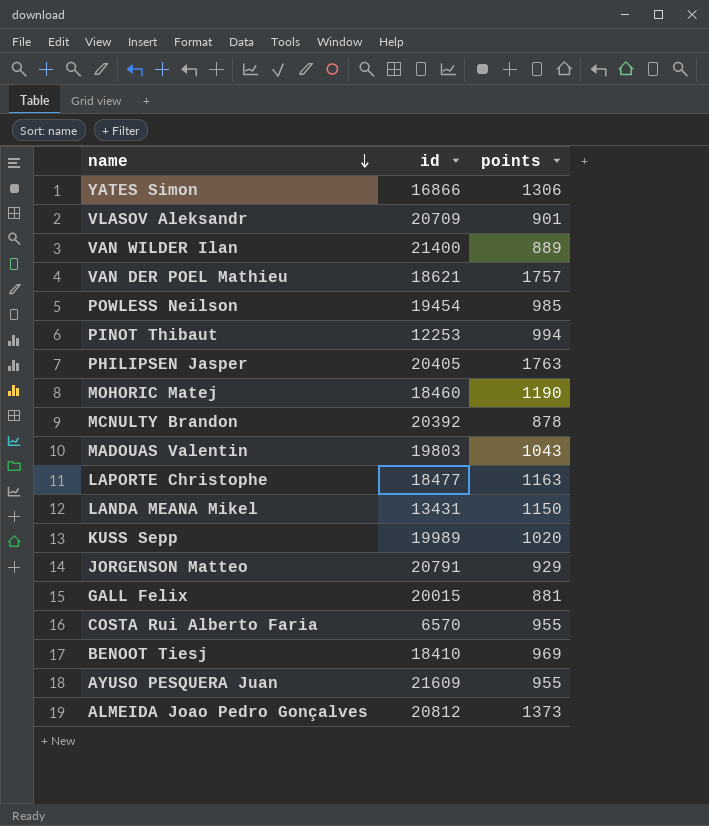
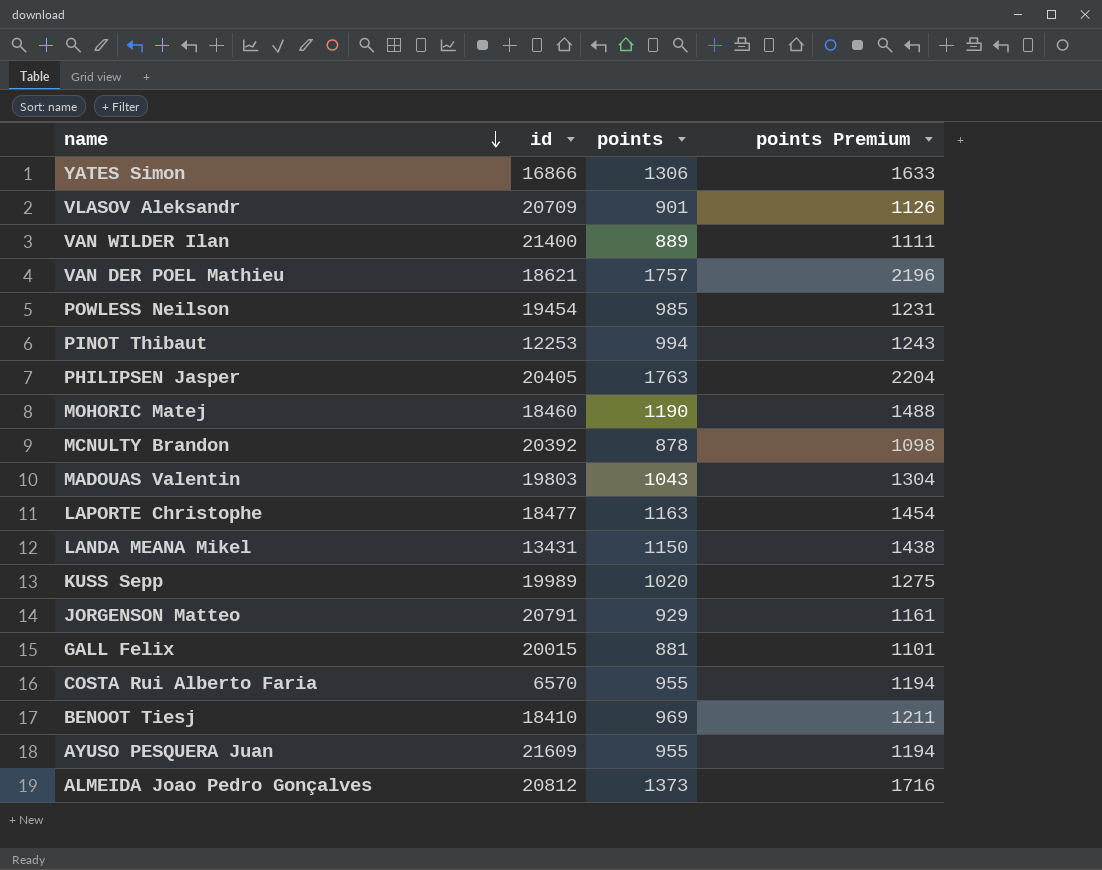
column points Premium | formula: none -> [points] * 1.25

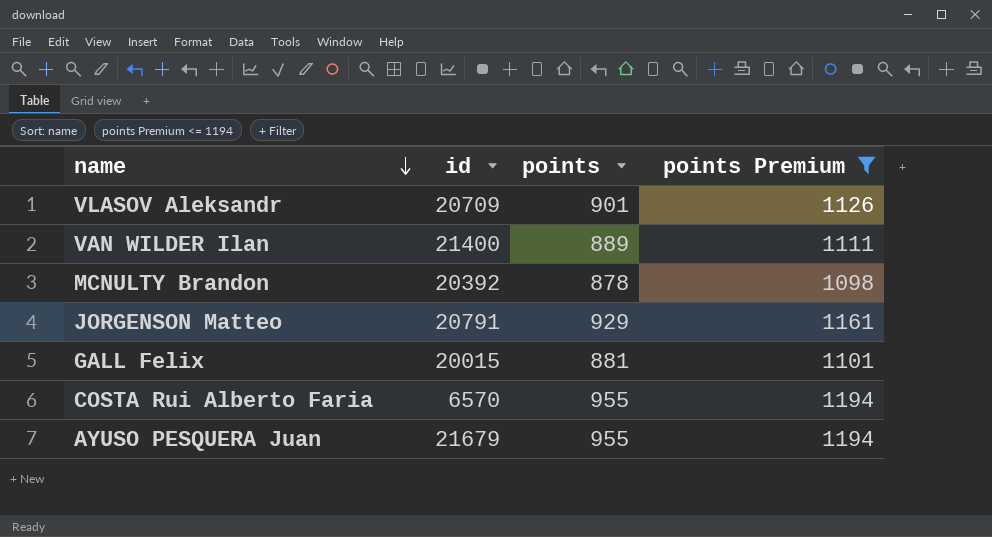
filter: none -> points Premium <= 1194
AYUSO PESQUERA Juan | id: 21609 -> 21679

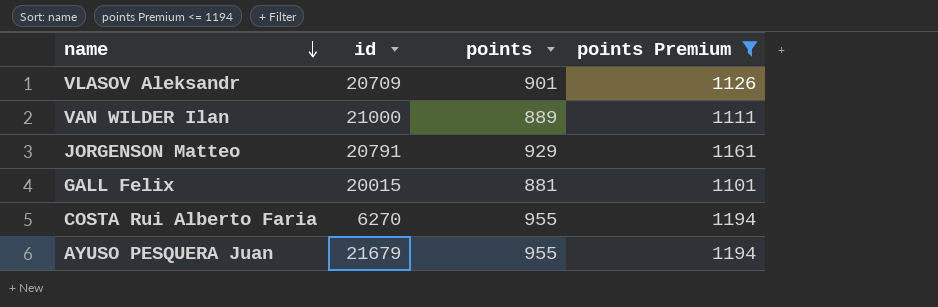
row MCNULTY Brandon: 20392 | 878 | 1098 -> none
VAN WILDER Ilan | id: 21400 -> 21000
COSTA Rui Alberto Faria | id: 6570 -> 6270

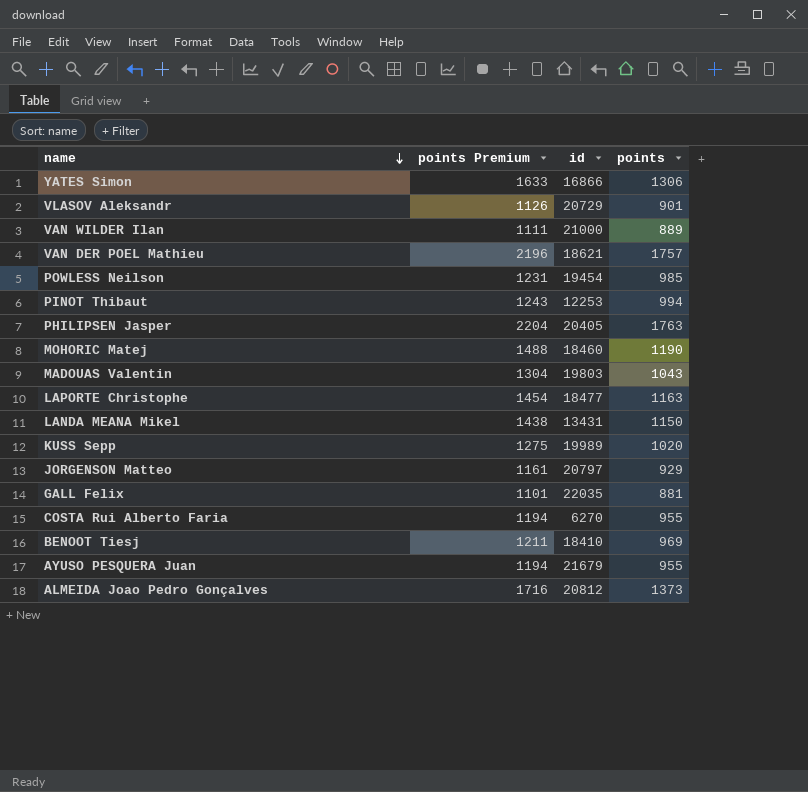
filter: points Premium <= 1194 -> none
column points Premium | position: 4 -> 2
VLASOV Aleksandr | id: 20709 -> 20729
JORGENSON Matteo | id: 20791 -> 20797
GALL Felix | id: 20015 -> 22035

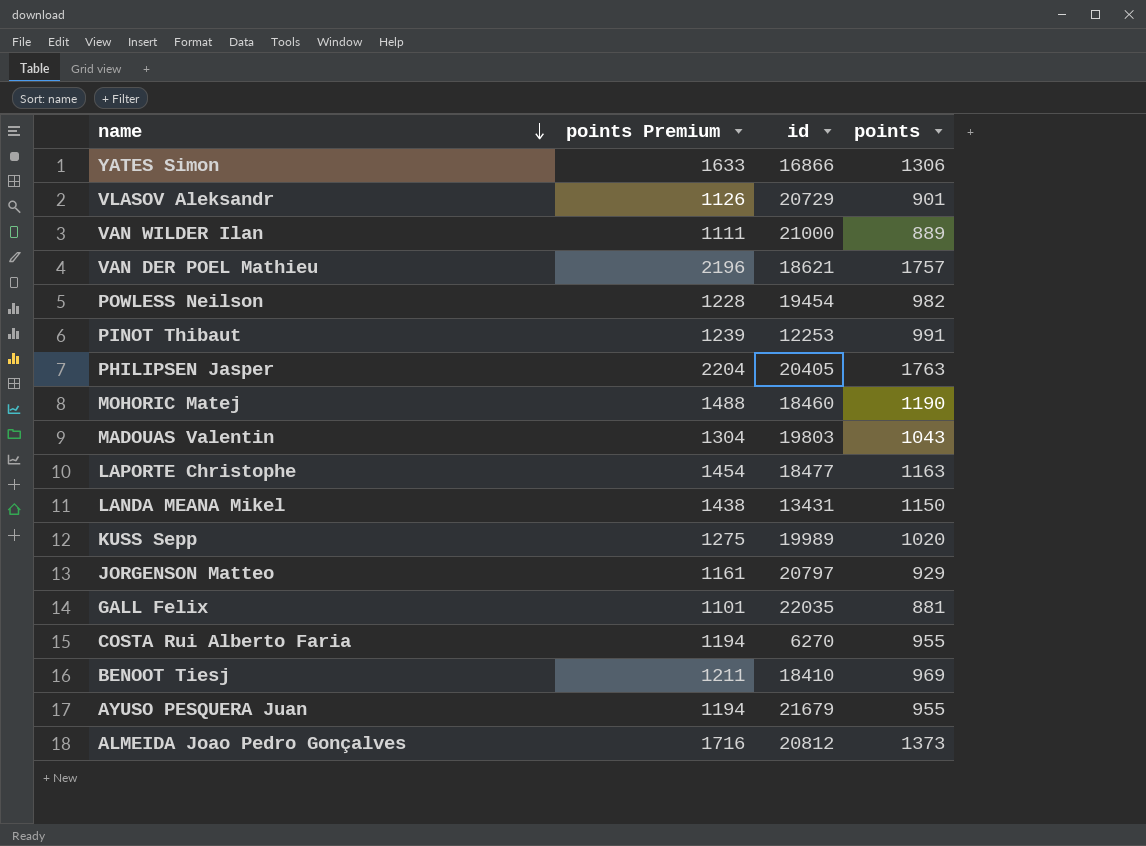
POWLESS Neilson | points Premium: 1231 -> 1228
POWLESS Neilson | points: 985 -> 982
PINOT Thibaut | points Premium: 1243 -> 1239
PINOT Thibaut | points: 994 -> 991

* * *

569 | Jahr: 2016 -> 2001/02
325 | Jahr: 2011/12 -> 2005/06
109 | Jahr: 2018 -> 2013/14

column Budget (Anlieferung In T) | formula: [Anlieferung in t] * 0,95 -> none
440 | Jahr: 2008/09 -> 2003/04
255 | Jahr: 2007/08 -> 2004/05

Try it: Range to copy from the listing above: the line containing "column points Premium | formula: none" down to the line containing "PINOT Thibaut | points: 994 -> 991", both included. Reproduce it exactly, minus the pictures, and add nothing.

Result of this task:
column points Premium | formula: none -> [points] * 1.25

filter: none -> points Premium <= 1194
AYUSO PESQUERA Juan | id: 21609 -> 21679

row MCNULTY Brandon: 20392 | 878 | 1098 -> none
VAN WILDER Ilan | id: 21400 -> 21000
COSTA Rui Alberto Faria | id: 6570 -> 6270

filter: points Premium <= 1194 -> none
column points Premium | position: 4 -> 2
VLASOV Aleksandr | id: 20709 -> 20729
JORGENSON Matteo | id: 20791 -> 20797
GALL Felix | id: 20015 -> 22035

POWLESS Neilson | points Premium: 1231 -> 1228
POWLESS Neilson | points: 985 -> 982
PINOT Thibaut | points Premium: 1243 -> 1239
PINOT Thibaut | points: 994 -> 991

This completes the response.